*** Information provided

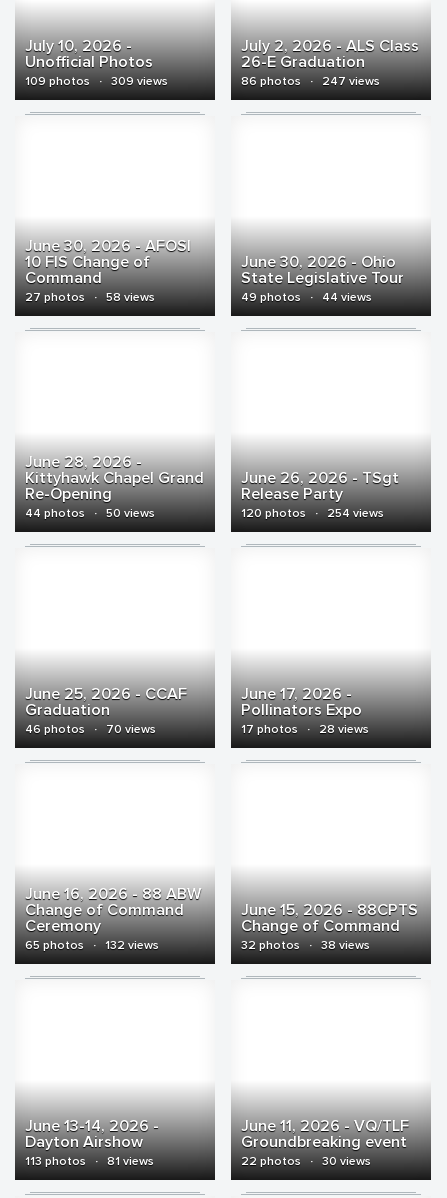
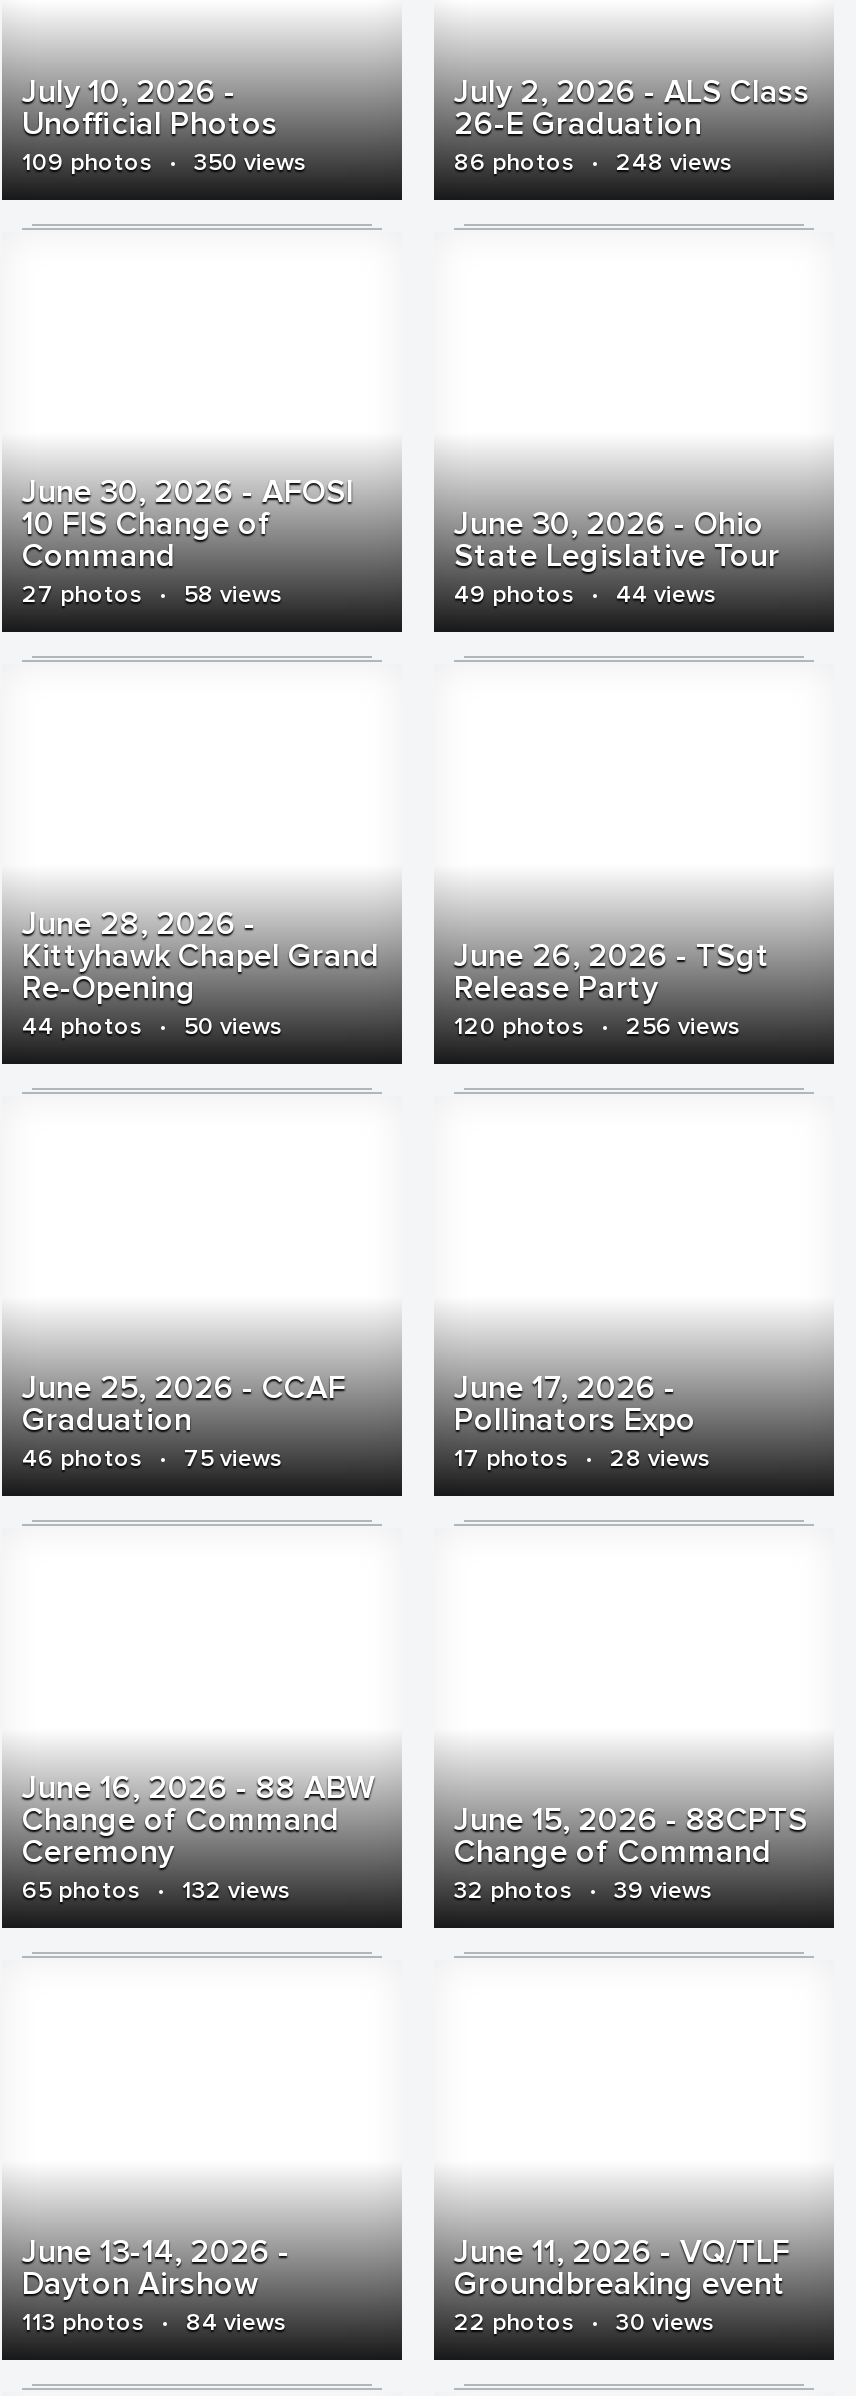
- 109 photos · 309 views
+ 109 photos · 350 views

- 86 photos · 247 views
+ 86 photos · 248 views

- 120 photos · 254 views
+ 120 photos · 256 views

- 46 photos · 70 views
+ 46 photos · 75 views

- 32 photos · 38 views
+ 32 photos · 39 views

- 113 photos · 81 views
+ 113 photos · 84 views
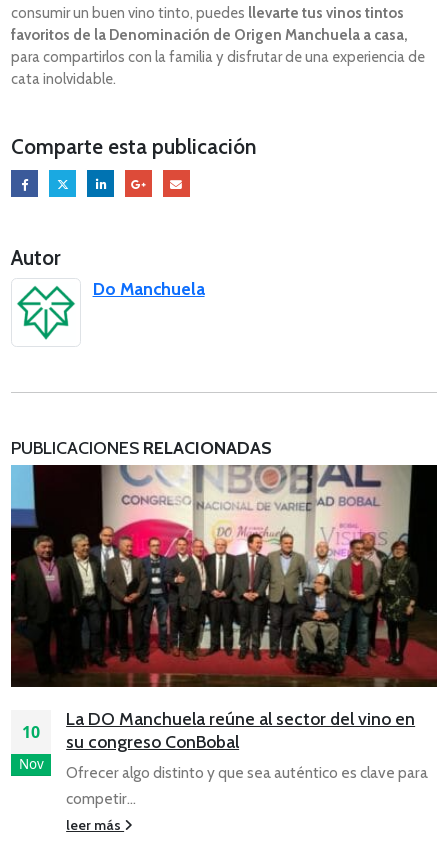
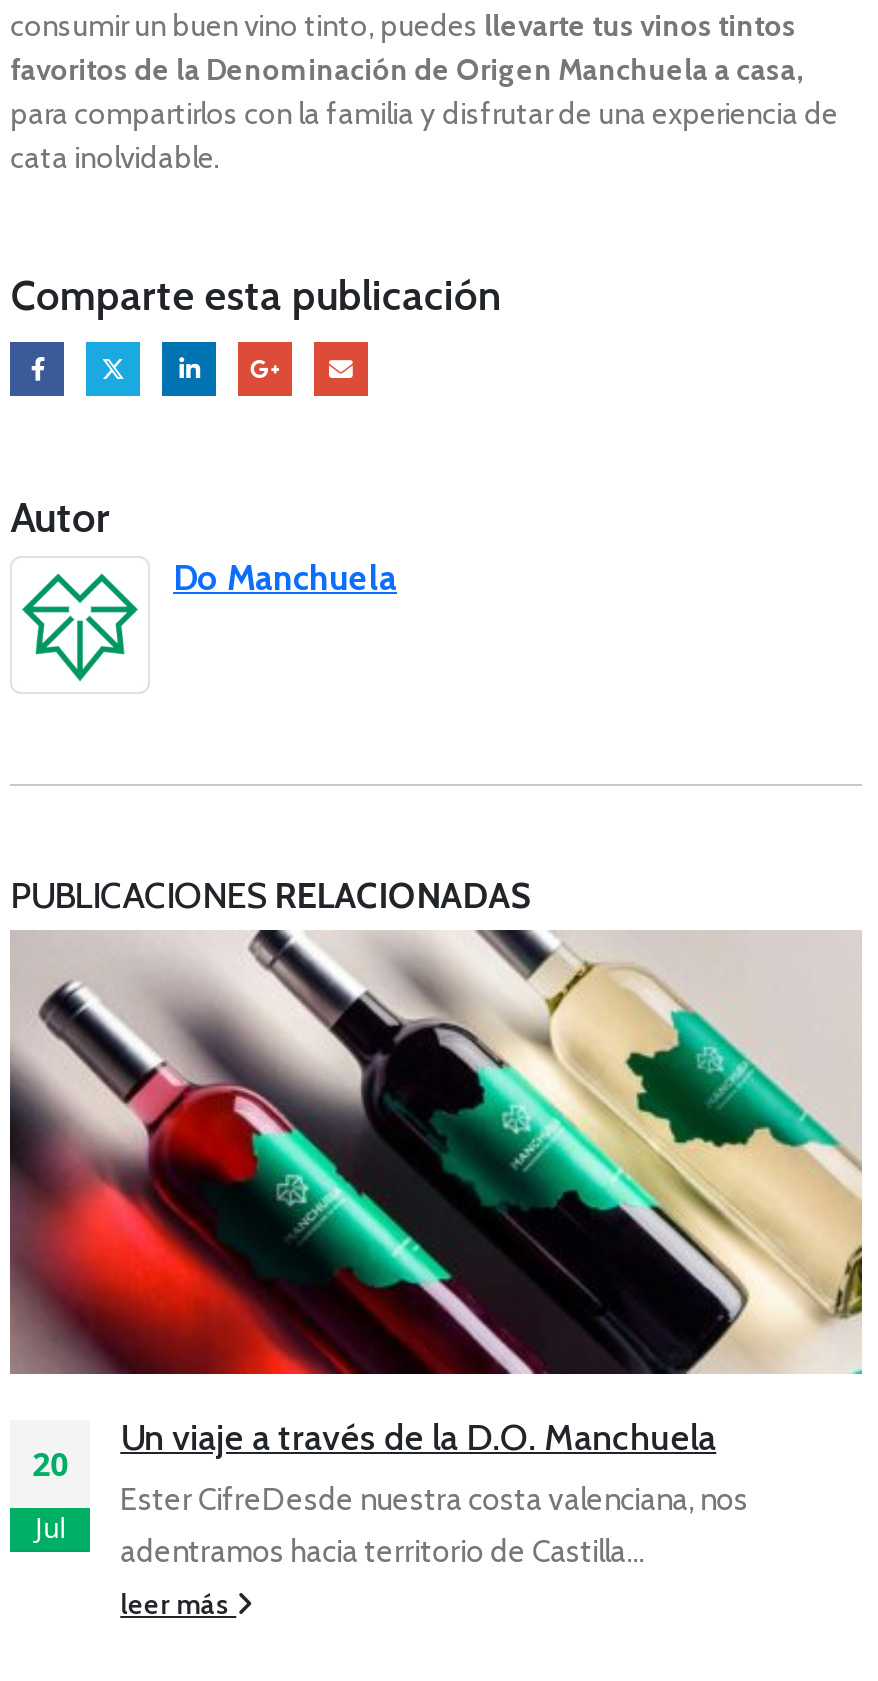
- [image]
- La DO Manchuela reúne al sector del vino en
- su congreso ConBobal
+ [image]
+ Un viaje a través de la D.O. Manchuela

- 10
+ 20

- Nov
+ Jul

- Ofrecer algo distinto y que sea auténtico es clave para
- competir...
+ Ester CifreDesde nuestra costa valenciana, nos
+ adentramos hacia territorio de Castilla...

******

Work instructions » Return every line in the records that includes the string "Manchuela".

Finished task »
- La DO Manchuela reúne al sector del vino en
+ Un viaje a través de la D.O. Manchuela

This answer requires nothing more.